Quietly crumbling into the sea, in amongst soft dunes isolated by marshland, is the Batterie Blankenese de Néville-sur-Mer. A few miles east of Cherbourg this is not a famous WW2 heritage site, but still a poignant reminder of when Normandy was occupied by an unwelcome enemy.
Here, from 1943 the Kreigsmarine, German navy, defended Cherbourg with British anti-aircraft Vickers guns seized in 1940 from the Channel Islands, along with captured French guns.
When the Battery came under heavy attack from the US navy on 18 June 1944, the short firing distance of the guns – 12km for the Vickers, 20km for the French guns – rendered them useless.
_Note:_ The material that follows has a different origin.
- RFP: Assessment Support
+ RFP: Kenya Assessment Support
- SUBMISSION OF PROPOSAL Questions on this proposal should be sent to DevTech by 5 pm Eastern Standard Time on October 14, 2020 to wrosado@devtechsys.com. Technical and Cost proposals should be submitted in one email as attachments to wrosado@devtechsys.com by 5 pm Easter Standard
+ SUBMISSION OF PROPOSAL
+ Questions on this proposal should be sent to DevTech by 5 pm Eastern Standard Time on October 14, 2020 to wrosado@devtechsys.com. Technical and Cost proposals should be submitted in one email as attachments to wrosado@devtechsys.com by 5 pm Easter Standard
Before evacuating to Cherbourg the Blankenese sailors blew up what they could of the site.
The 24th Cavalry Reconnaissance Squadron, 4th Cavalry Group finished the job for them when they liberated nearby Néville-sur-Mer. A declassified Historical Report for the 24th suggests this was probably 22 June 1944 when they were between Barfleur and Cherbourg and ‘in contact with the enemy line of resistance, which was a series of fortified areas’. If you have more information we will be please to update this page.
Since the war this coastline has shifted and now high tide washes over many of the buildings. Blankenese was built closer to the sea than many other Atlantic Wall gun Batteries, a hallmark of the Kreigsmarine.
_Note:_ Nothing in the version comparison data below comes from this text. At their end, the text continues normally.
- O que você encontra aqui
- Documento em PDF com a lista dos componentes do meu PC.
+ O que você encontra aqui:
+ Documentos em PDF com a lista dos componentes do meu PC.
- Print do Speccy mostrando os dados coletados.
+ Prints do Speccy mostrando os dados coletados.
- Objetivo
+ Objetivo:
The sea and winter storms are slowly breaking up the old concrete and these buildings change constantly, further away from their murderous past to be ineffectual, if sculptural, ruins.
- Read the declassified historical report for the 24th Cavalry Reconnaissance squadron covering June and July 1944, from the Army War College in Washington-pdf
Our visit was in September 2016. The site is in open countryside with free parking down a bumpy track. Caution is advised if you find anything that looks like a bullet, live ammunition is frequently found in the area.